Title: Variable selection for longitudinal biomarkers constrained by a detection limit
Authors: Julia Geronimi - CNAM (France) [presenting]
Gilbert Saporta - CNAM (France)
Abstract: Repeated measures over time are common in the biomedical field, and widely used to analyze the link between covariates and a clinical criterion. In a longitudinal context, a high number of variables associated with the presence of missing data, are complex issues to be resolved. We deal with several types of covariates, some suffer from haphazard missingness, and others are subject to detection thresholds.
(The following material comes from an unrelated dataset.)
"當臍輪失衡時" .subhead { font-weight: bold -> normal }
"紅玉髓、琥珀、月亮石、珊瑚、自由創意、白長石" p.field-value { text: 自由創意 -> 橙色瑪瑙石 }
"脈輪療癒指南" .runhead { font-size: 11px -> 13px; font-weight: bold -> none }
For the latter, Tobit regression combined with bootstrap is an unbiased approach, but it needs complete predictors for the mean model. An adaptation of the well-known multivariate imputation by chained equation is proposed. We use the Tobit model as the imputation method for covariates below the detection limit, predictive mean matching and logistic regression for others. Variable selection is done by using MI-PGEE which consists in the following ingredients: a) a group LASSO penalty is imposed on the group of estimated regression coefficients of the same variable across multiply-imputed datasets leading to a consistent selection. The optimal shrinkage parameter is chosen by minimizing a BIC-like criterion. b) GEE allows integrating correlations due to the longitudinal context. The usefulness of the new method is illustrated by an application on the FNIH project of the Osteoarthritis Initiative.